Frustrated by Lack of Federal Action to Stem Escalating Gun Violence Crisis

Washington, DC – Today, a bipartisan group of 164 mayors in the United States Conference of Mayors (USCM) sent a letter to Congress urging action on gun safety legislation. Despite mass shootings at Michigan State, in Half Moon Bay, Monterey Park, Uvalde, Buffalo, Nashville, Louisville, Dadeville and hundreds of other communities in the past year, Congress has failed to take action on key provisions that could help to reduce gun violence. While America’s mayors and police chiefs are doing what they can locally to stem gun violence, they need federal help and are calling on Congress to pass gun safety legislation, including expanded background checks and a ban on assault weapons and large capacity magazines. In the letter, the mayors write in part:

“How many children must die, how many adults must die before our nation takes action to reduce gun violence? We must and we can do more to protect people from this senseless slaughter. Mayors and police chiefs are doing everything they can to prevent and reduce gun violence in their cities, although local ordinances are often preempted by state legislatures. The time is now for Congress to act. Our children deserve better.”

The full text of the letter to Congress can be found here and below:

April 17, 2023

 An Open Letter from the Nation’s Mayors to the United States Congress Urging Immediate Action on Gun Safety Legislation

Dear Members of the U.S. House of Representatives and the U.S. Senate:

Again and again and again, Americans are stunned by senseless acts of violence involving guns. The March 27 shooting that took the lives of three nine-year-old children and three adults in a Nashville elementary school was horrific but not isolated. It was the third school shooting in seven days, following ones in Arlington (TX) and Denver. And there have been hundreds of mass shootings that occurred over the last year, including those In Louisville, at Michigan State, and in Half Moon Bay, Monterey Park, Uvalde, Highland Park, Buffalo, and many other cities. Too many times, mayors have expressed shock at a mass shooting. Much more frequently, many of us must cope with the gun violence that occurs on the streets of our cities.
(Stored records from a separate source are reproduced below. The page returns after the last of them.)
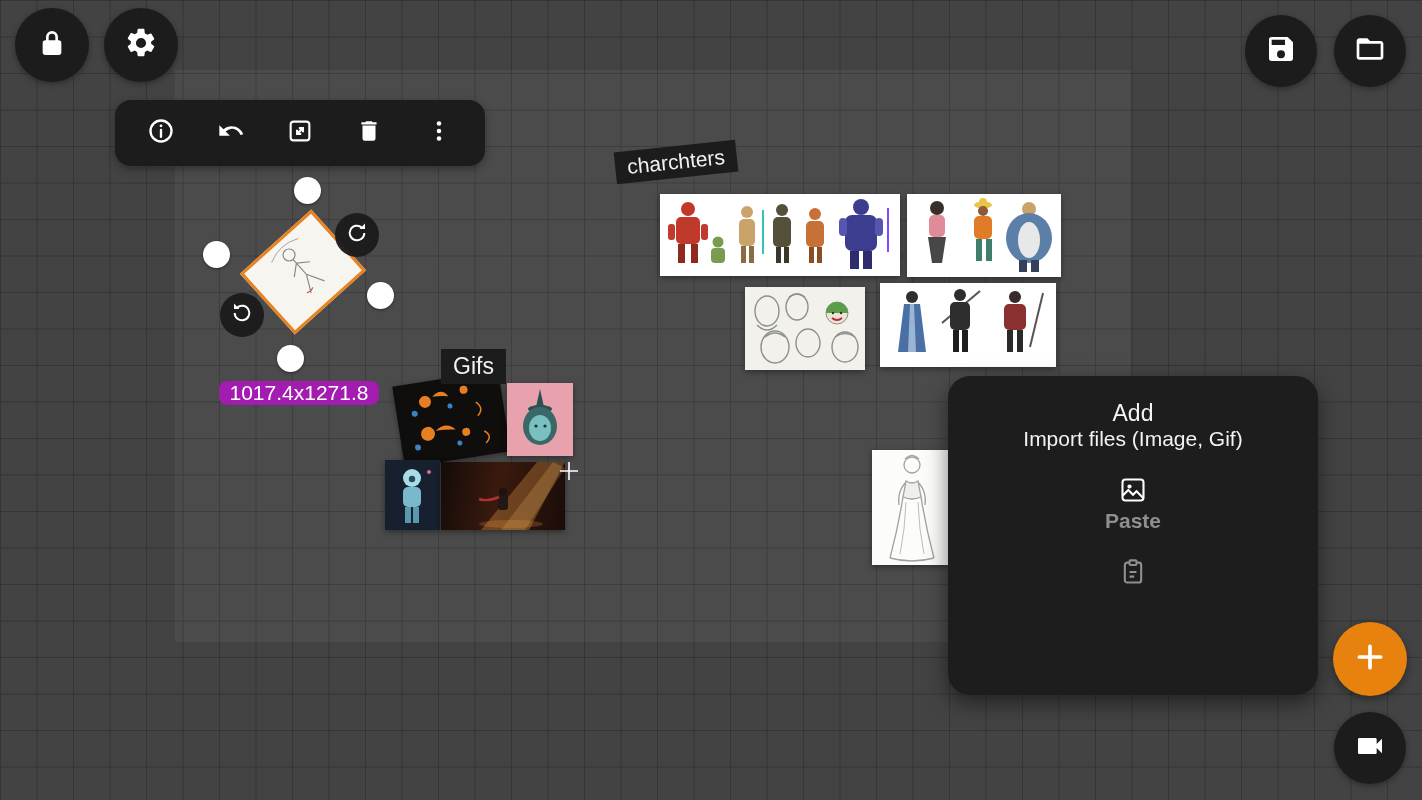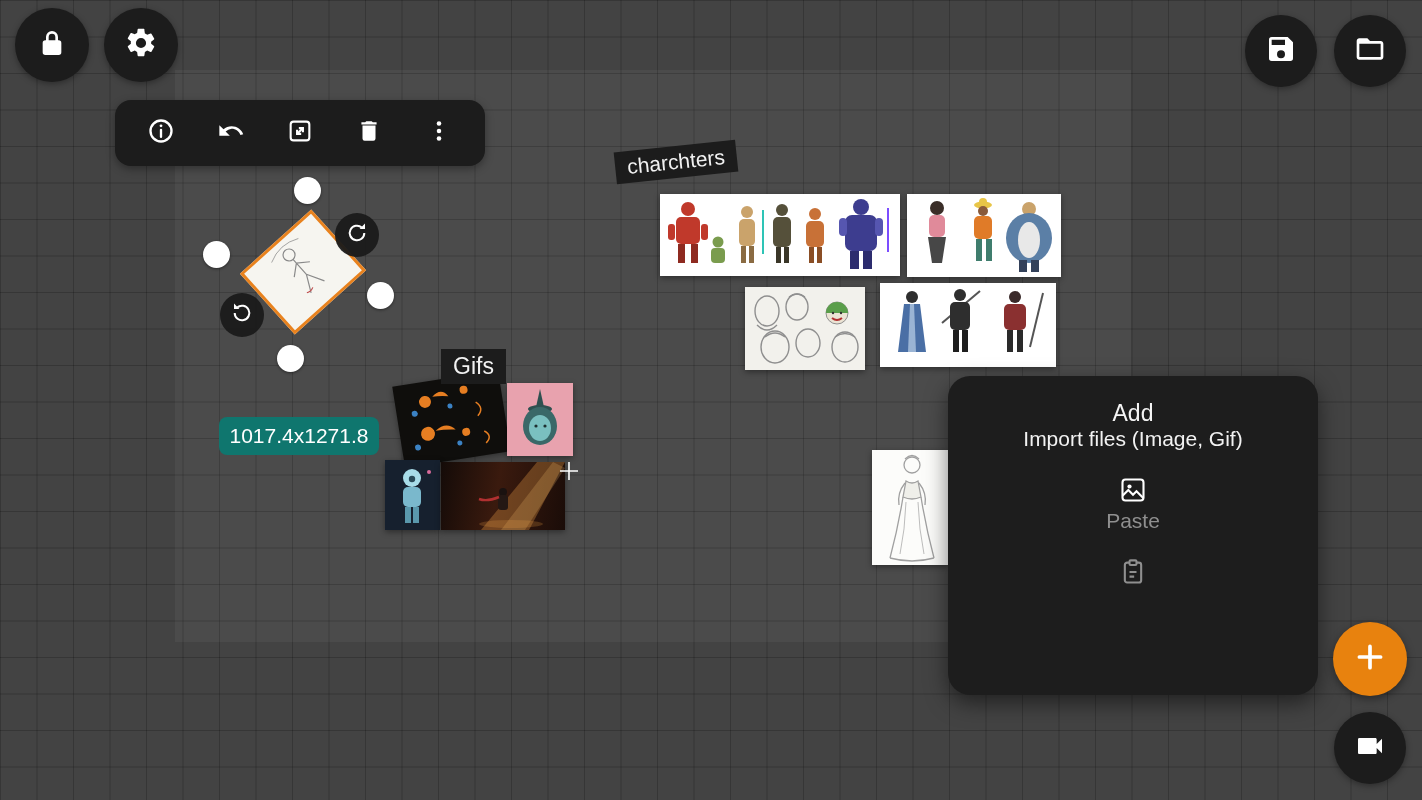--- a/index.html
+++ b/index.html
@@ -50,9 +50,9 @@
     z-index:6; cursor:pointer;
   }
   .size-label{
-    position:absolute; left:219px; top:381px; width:160px; height:38px;
-    background:#0f766e; color:#ffffff; font-size:21px; border-radius:8px;
-    display:flex; align-items:center; justify-content:center; z-index:6;margin-top:36px;
+    position:absolute; left:219px; top:381px; width:160px; height:24px;
+    background:#a21caf; color:#ffffff; font-size:21px; border-radius:8px;
+    display:flex; align-items:center; justify-content:center; z-index:6;
   }
   .add-menu{
     position:absolute; left:948px; top:376px; width:370px; height:319px;

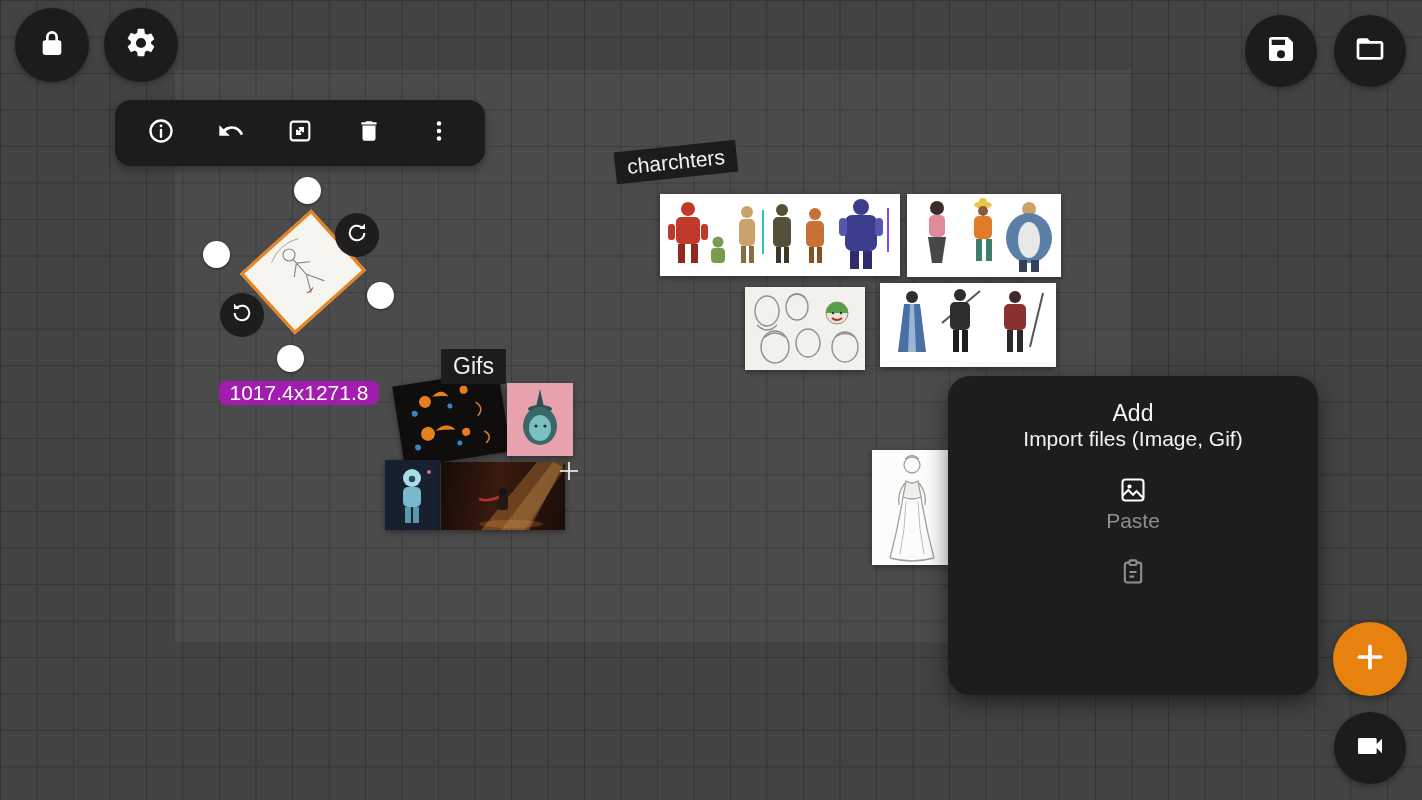--- a/index.html
+++ b/index.html
@@ -65,7 +65,7 @@
     height:82px; padding:0 30px; font-size:21px; cursor:pointer;flex-direction:column;
   }
   .menu-item:first-of-type{ margin-top:13px; }
-  .menu-item.disabled{ color:#8f8f8f; cursor:default; }
+  .menu-item.disabled{ color:#8f8f8f; cursor:default;font-weight:bold; }
   .fab{
     position:absolute; left:1333px; top:622px; width:74px; height:74px;
     border-radius:50%; background:#e8820e; display:flex; align-items:center; justify-content:center;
For more than 50 years the U.S. Conference of Mayors has been calling for sensible gun laws to protect the public. In December nearly 70 mayors from across the country whose cities had experienced a mass shooting in 2022 sent a letter to Senate Leaders urging the Senate to pass bipartisan gun safety legislation that had already passed the House: S.736, the Assault Weapons Ban of 2022, and S.529, the Background Check Expansion Act.

Today we repeat their message and urge you to immediately pass and send to the President legislation to ban assault weapons and large capacity magazines and to strengthen the background check system, bills that could have prevented what happened in Louisville and Nashville and so many other cities from happening in the future. 

How many children must die, how many adults must die before our nation takes action to reduce gun violence? We must and we can do more to protect people from this senseless slaughter. Mayors and police chiefs are doing everything they can to prevent and reduce gun violence in their cities, although local ordinances are often preempted by state legislatures. The time for Congress to act is now. Our children deserve better.